Приходит день замышленного Смердяковым убийства, и вот он летит с ног, притворившись, в припадке падучей болезни, для чего? Уж конечно, для того, чтобы, во-первых, слуга Григорий, замысливший свое лечение и, видя, что совершенно некому стеречь дом, может быть, отложил бы свое лечение и сел караулить. Во-вторых, конечно для того, чтобы сам барин, видя, что его никто не караулит, и страшно опасаясь прихода сына, чего не скрывал, усугубил свою недоверчивость и свою осторожность. Наконец, и главное, конечно для того, чтоб его, Смердякова, разбитого припадком, тотчас же перенесли из кухни, где он всегда отдельно ото всех ночевал и где имел свой особенный вход и выход, в другой конец флигеля, в комнатку Григория, к ним обоим за перегородку, в трех шагах от их собственной постели, как всегда это бывало, спокон века, чуть только его разбивала падучая, по распоряжениям барина и сердобольной Марфы Игнатьевны. Там, лежа за перегородкой, он, вероятнее всего, чтоб вернее изобразиться больным, начнет, конечно, стонать, то есть будить их всю ночь (как и было, по показанию Григория и жены его), – и все это, все это для того, чтоб тем удобнее вдруг встать и потом убить барина!

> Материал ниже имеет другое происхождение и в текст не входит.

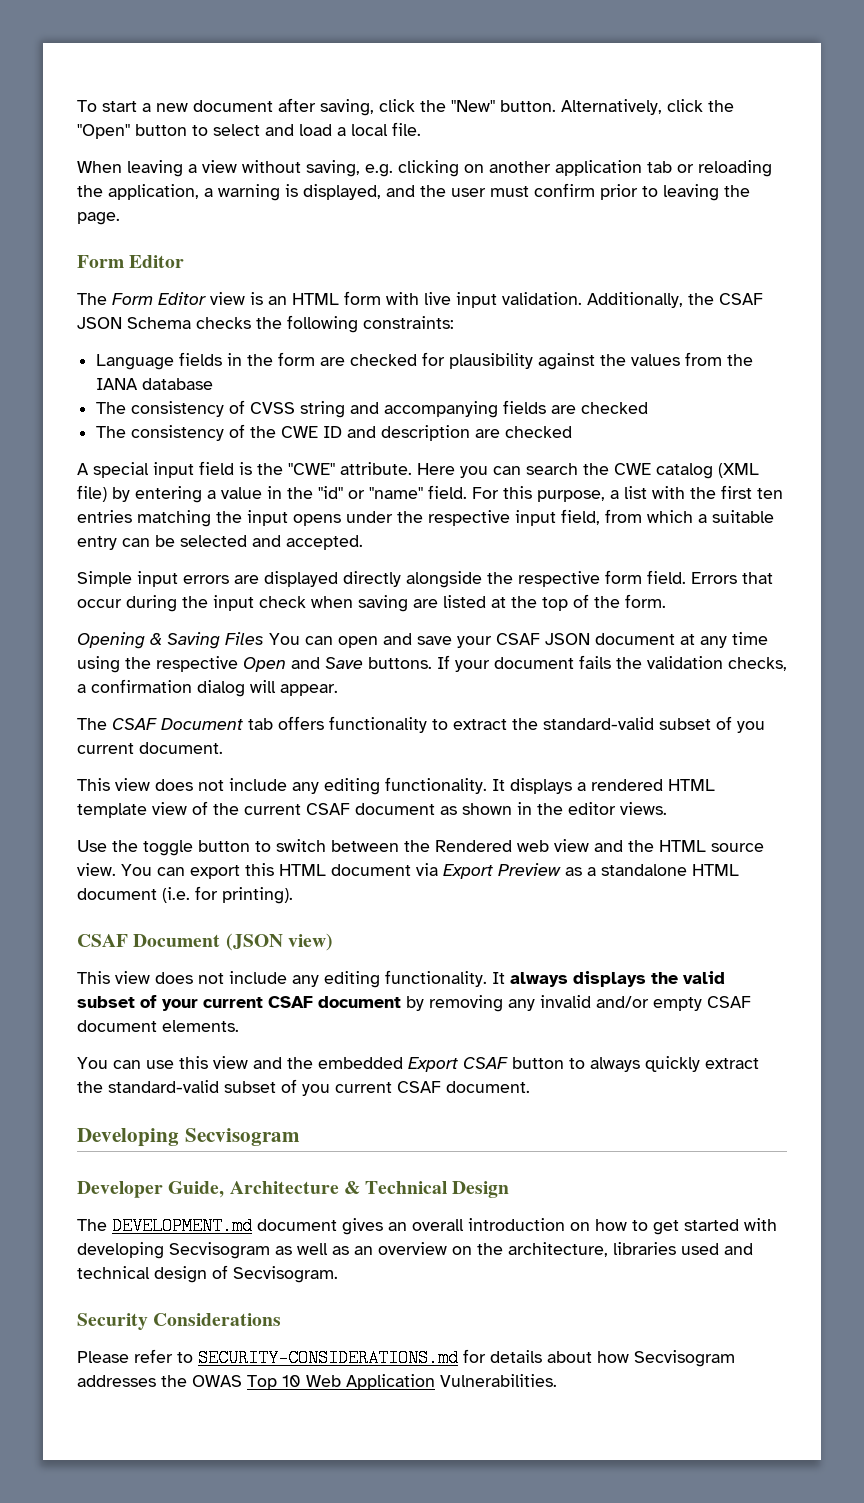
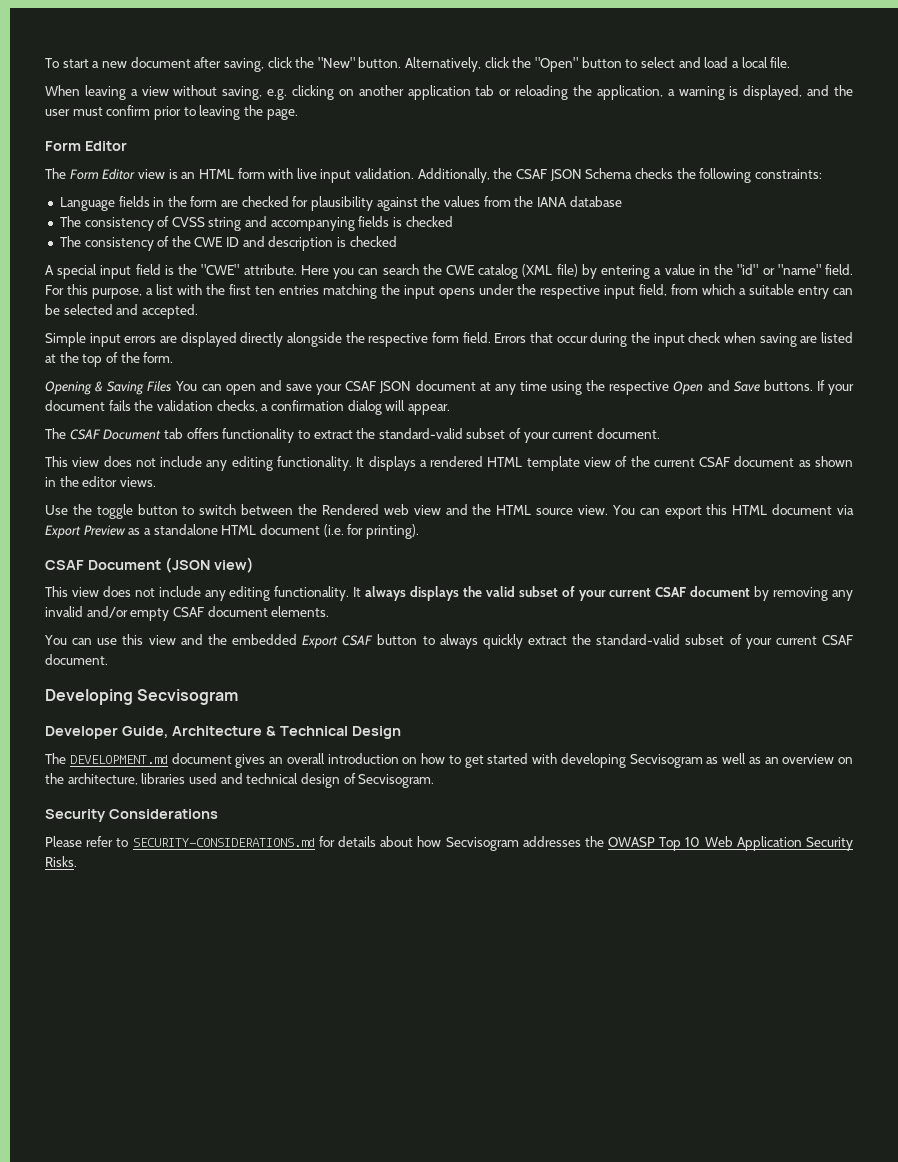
- The consistency of CVSS string and accompanying fields are checked
+ The consistency of CVSS string and accompanying fields is checked
- The consistency of the CWE ID and description are checked
+ The consistency of the CWE ID and description is checked
- The CSAF Document tab offers functionality to extract the standard-valid subset of you current document.
+ The CSAF Document tab offers functionality to extract the standard-valid subset of your current document.
- You can use this view and the embedded Export CSAF button to always quickly extract the standard-valid subset of you current CSAF document.
+ You can use this view and the embedded Export CSAF button to always quickly extract the standard-valid subset of your current CSAF document.
- Please refer to SECURITY-CONSIDERATIONS.md for details about how Secvisogram addresses the OWAS Top 10 Web Application Vulnerabilities.
+ Please refer to SECURITY-CONSIDERATIONS.md for details about how Secvisogram addresses the OWASP Top 10 Web Application Security Risks.

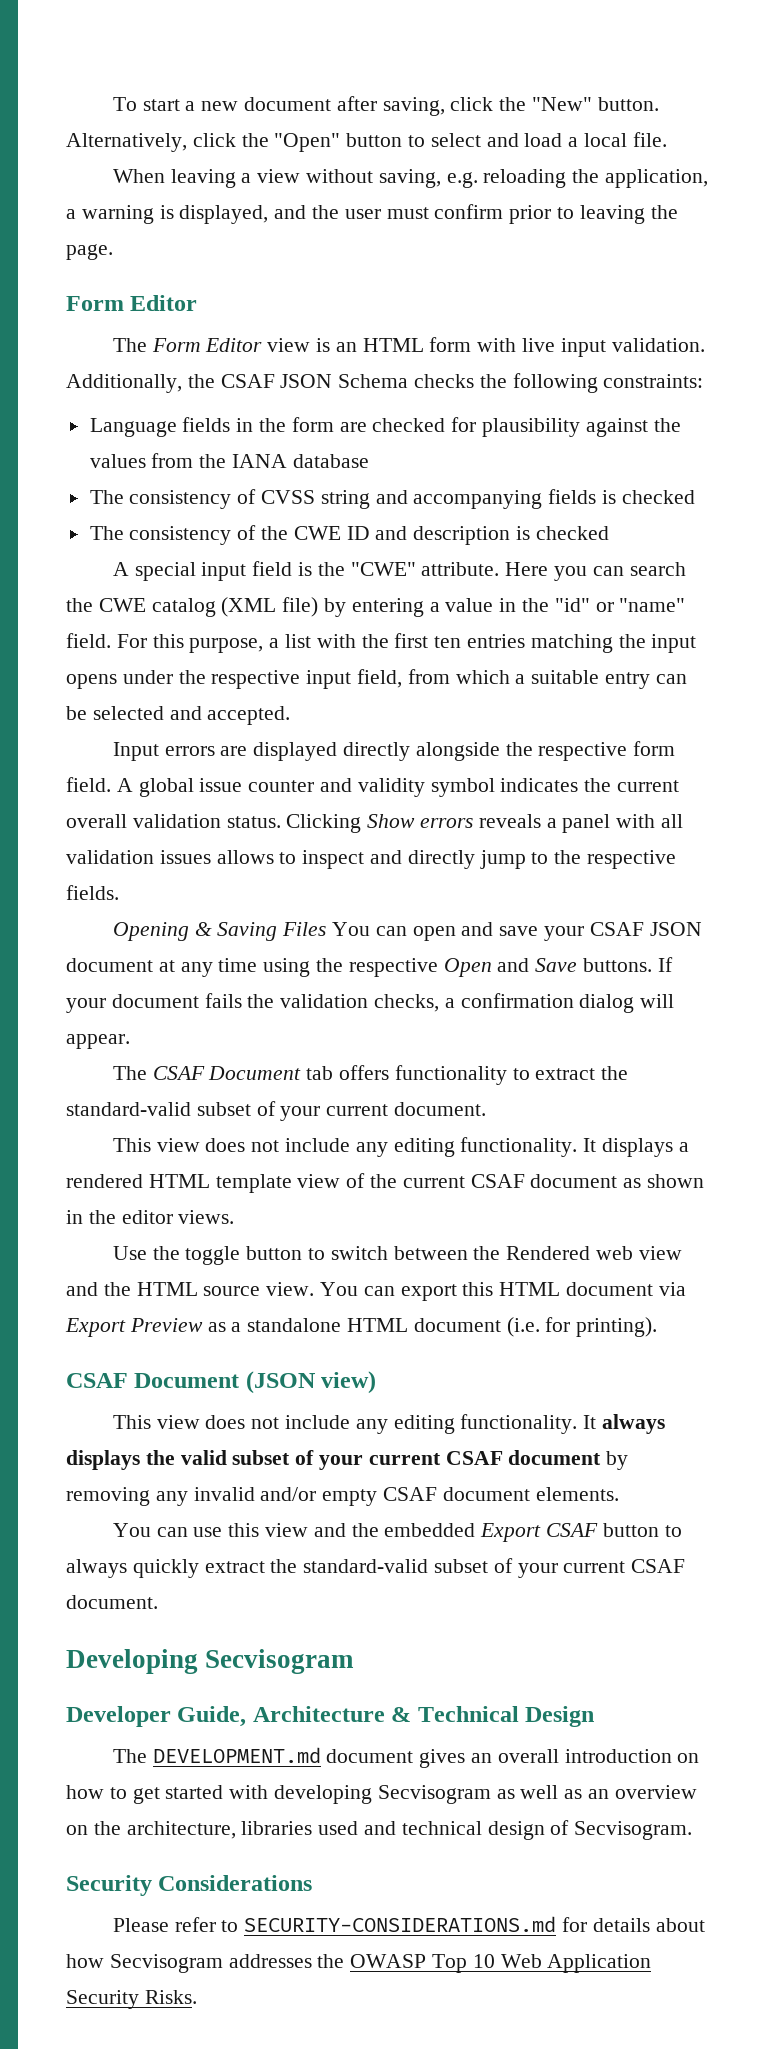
- When leaving a view without saving, e.g. clicking on another application tab or reloading the application, a warning is displayed, and the user must confirm prior to leaving the page.
+ When leaving a view without saving, e.g. reloading the application, a warning is displayed, and the user must confirm prior to leaving the page.
- Simple input errors are displayed directly alongside the respective form field.
+ Input errors are displayed directly alongside the respective form field.
- Errors that occur during the input check when saving are listed at the top of the form.
+ A global issue counter and validity symbol indicates the current overall validation status. Clicking Show errors reveals a panel with all validation issues allows to inspect and directly jump to the respective fields.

Но скажут мне, может быть, он именно притворился, чтоб на него, как на больного, не подумали, а подсудимому сообщил про деньги и про знаки именно для того, чтоб тот соблазнился и сам пришел, и убил, и когда, видите ли, тот, убив, уйдет и унесет деньги и при этом, пожалуй, нашумит, нагремит, разбудит свидетелей, то тогда, видите ли, встанет и Смердяков, и пойдет – ну что же делать пойдет? А вот именно пойдет в другой раз убить барина и в другой раз унести уже унесенные деньги. Господа, вы смеетесь? Мне самому стыдно делать такие предположения, а между тем, представьте себе это, именно ведь подсудимый это самое и утверждает: после меня, дескать, когда я уже вышел из дому, повалив Григория и наделав тревоги, он встал, пошел, убил и ограбил. Уж я и не говорю про то, как бы мог Смердяков рассчитать это все заранее и все предузнать как по пальцам, то есть что раздраженный и бешеный сын придет единственно для того только, чтобы почтительно заглянуть в окно и, обладая знаками, отретироваться, оставив ему, Смердякову, всю добычу! Господа, я серьезно ставлю вопрос: где тот момент, когда Смердяков совершил свое преступление? Укажите этот момент, ибо без этого нельзя обвинять.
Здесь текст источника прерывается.